BEGIN Source information
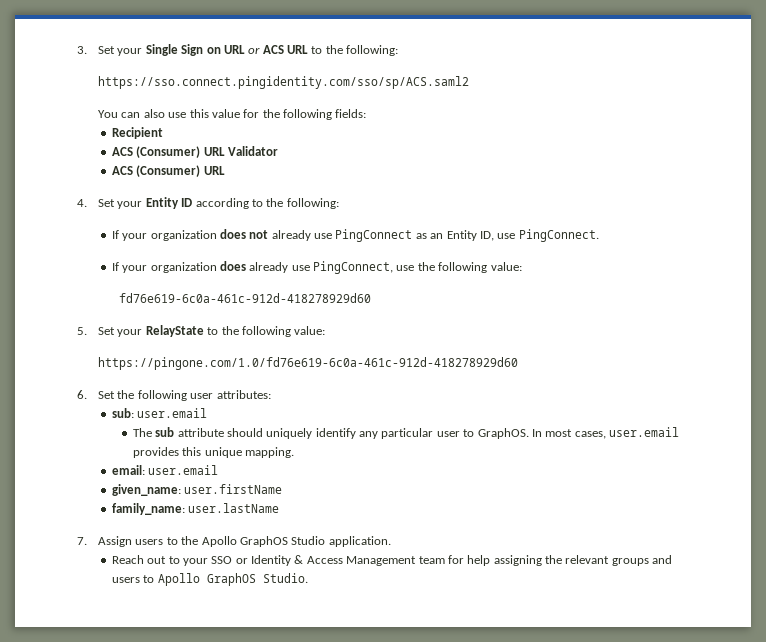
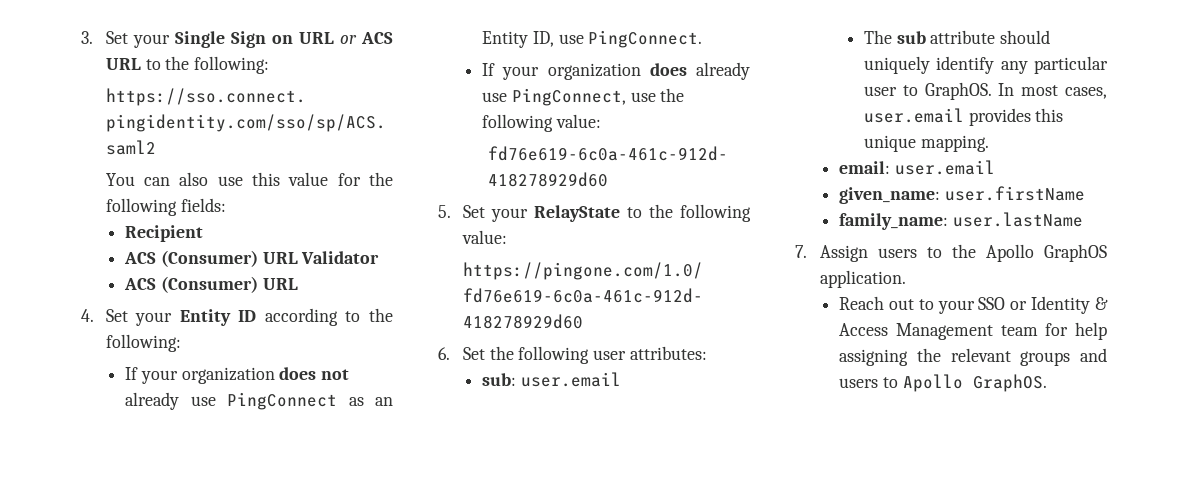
[291,536,326,545] Studio -> (1107, 253) none
[206,573,308,586] GraphOS Studio. -> [972,374,1047,392] GraphOS.

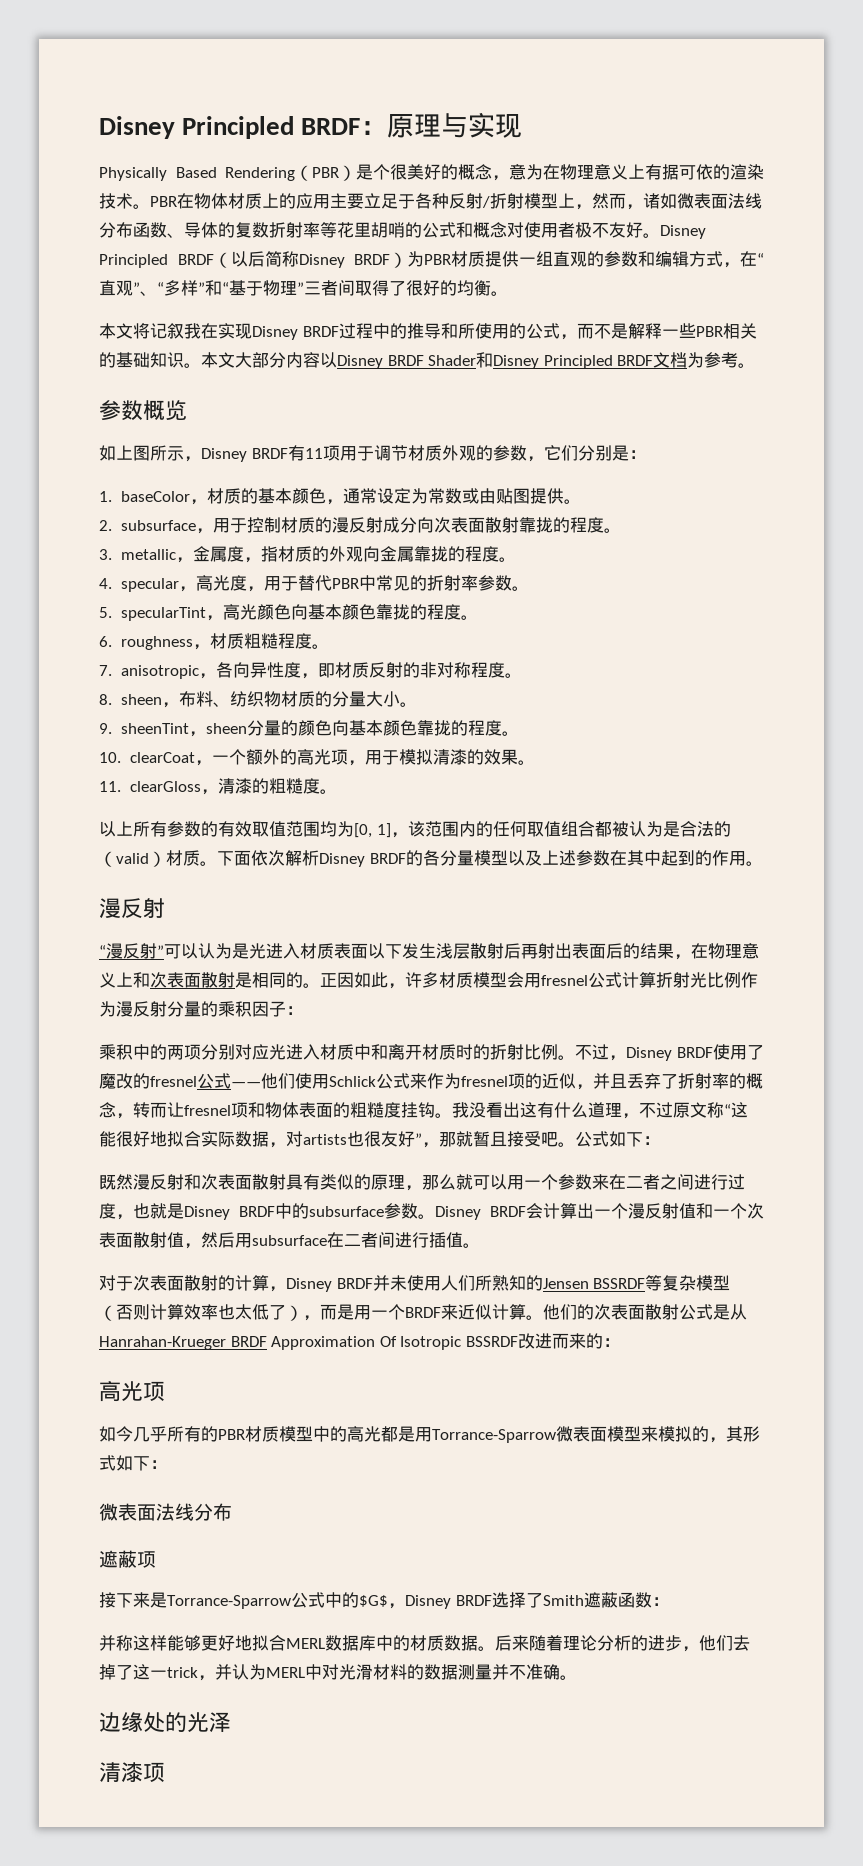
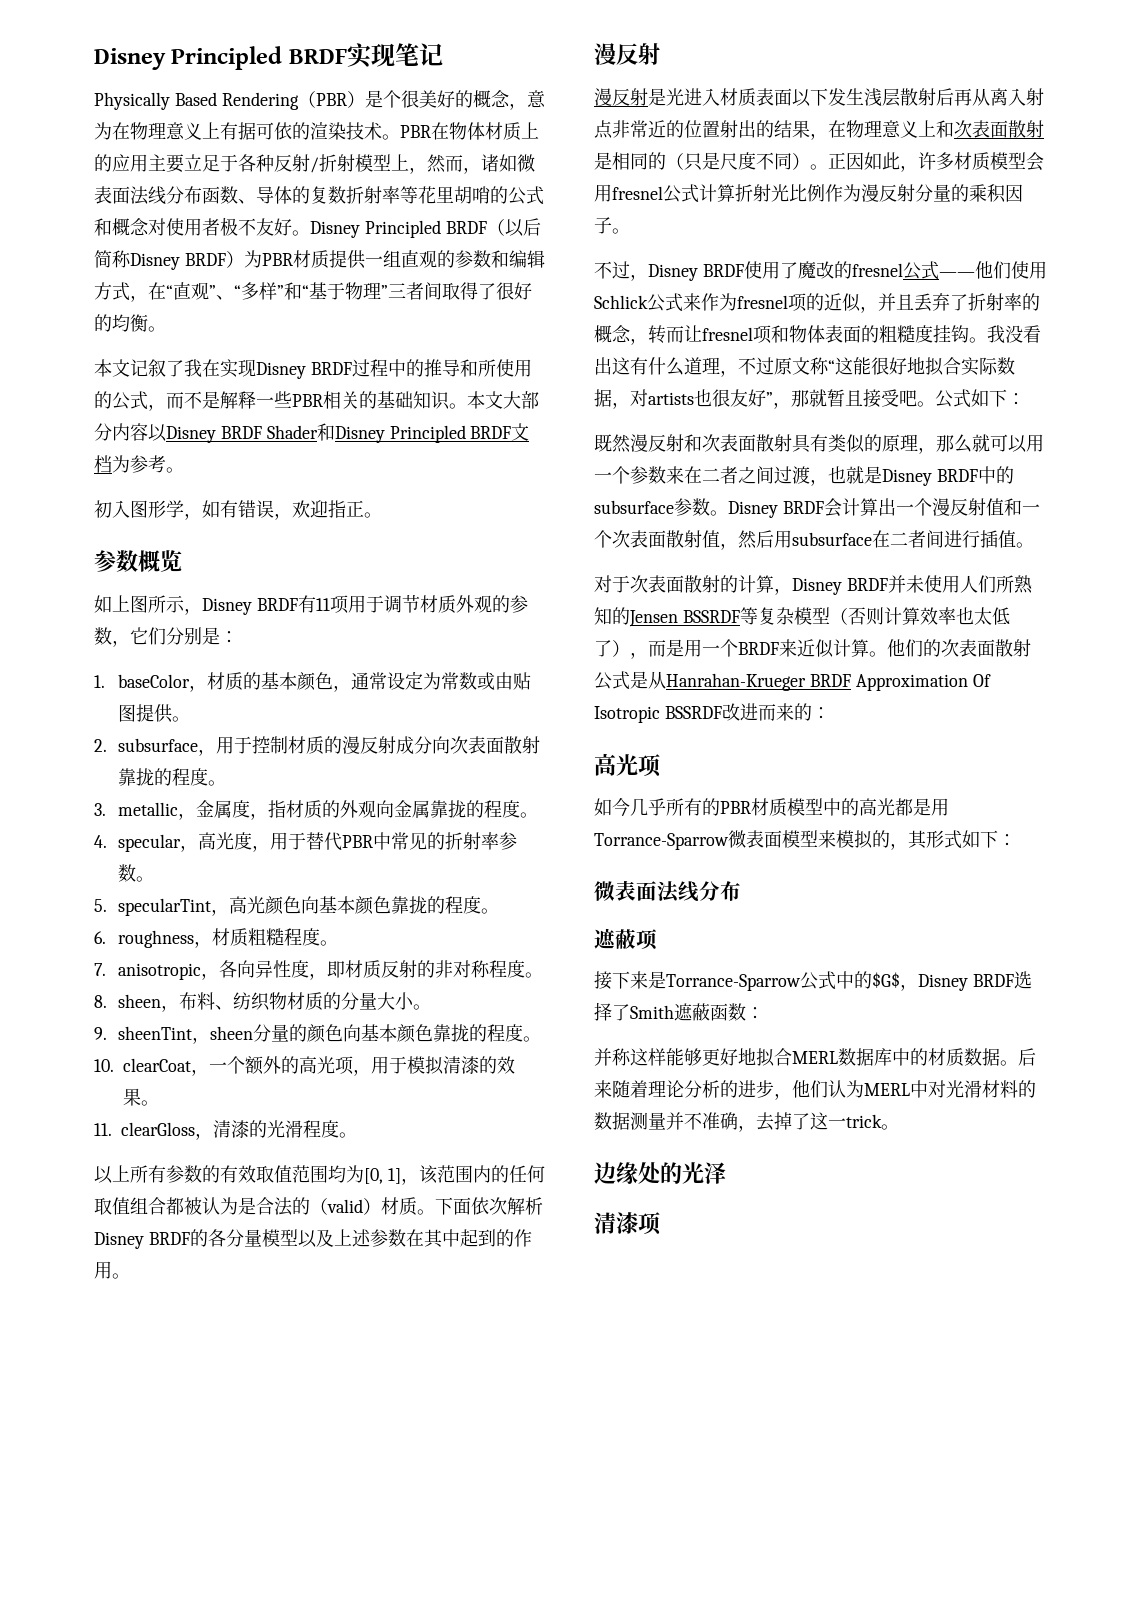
[99,112,523,139] Disney Principled BRDF：原理与实现 -> [94,43,443,70] Disney Principled BRDF实现笔记
[133,323,184,339] 将记叙 -> [130,359,184,377] 记叙了
(756, 365) none -> [94,500,382,520] // 初入图形学，如有错误，欢迎指正。
[268,778,303,794] 粗糙 -> [267,1120,321,1138] 光滑程
[99,943,232,959] “漫反射”可以认为 -> [594,88,648,106] 漫反射
[538,943,623,959] 射出表面后 -> [972,88,1044,106] [594,120,756,139] 从离入射点非常近的位置射出
(303, 980) none -> [666,152,810,171] （只是尺度不同）
[286,1006,303,1015] [99,1044,575,1060] ： // 乘积中的两项分别对应光进入材质中和离开材质时的折射比例。 -> [612,228,630,234] 。 //
[694,1174,745,1190] [99,1203,116,1219] 进行过度 -> [774,466,810,484] 过渡
[733,1635,750,1651] [99,1664,232,1681] 去掉了这一trick，并 -> (828, 1089) none
(560, 1672) none -> [738,1112,882,1132] ，去掉了这一trick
END Source information
> **Problem requirements**: Keep the pictures out and repeat exactly the lines from the beginning of the data through the line that contains "[694,1174,745,1190] [99,1203,116,1219] 进行过度", both ends included.

> **Task answer**:
[291,536,326,545] Studio -> (1107, 253) none
[206,573,308,586] GraphOS Studio. -> [972,374,1047,392] GraphOS.

[99,112,523,139] Disney Principled BRDF：原理与实现 -> [94,43,443,70] Disney Principled BRDF实现笔记
[133,323,184,339] 将记叙 -> [130,359,184,377] 记叙了
(756, 365) none -> [94,500,382,520] // 初入图形学，如有错误，欢迎指正。
[268,778,303,794] 粗糙 -> [267,1120,321,1138] 光滑程
[99,943,232,959] “漫反射”可以认为 -> [594,88,648,106] 漫反射
[538,943,623,959] 射出表面后 -> [972,88,1044,106] [594,120,756,139] 从离入射点非常近的位置射出
(303, 980) none -> [666,152,810,171] （只是尺度不同）
[286,1006,303,1015] [99,1044,575,1060] ： // 乘积中的两项分别对应光进入材质中和离开材质时的折射比例。 -> [612,228,630,234] 。 //
[694,1174,745,1190] [99,1203,116,1219] 进行过度 -> [774,466,810,484] 过渡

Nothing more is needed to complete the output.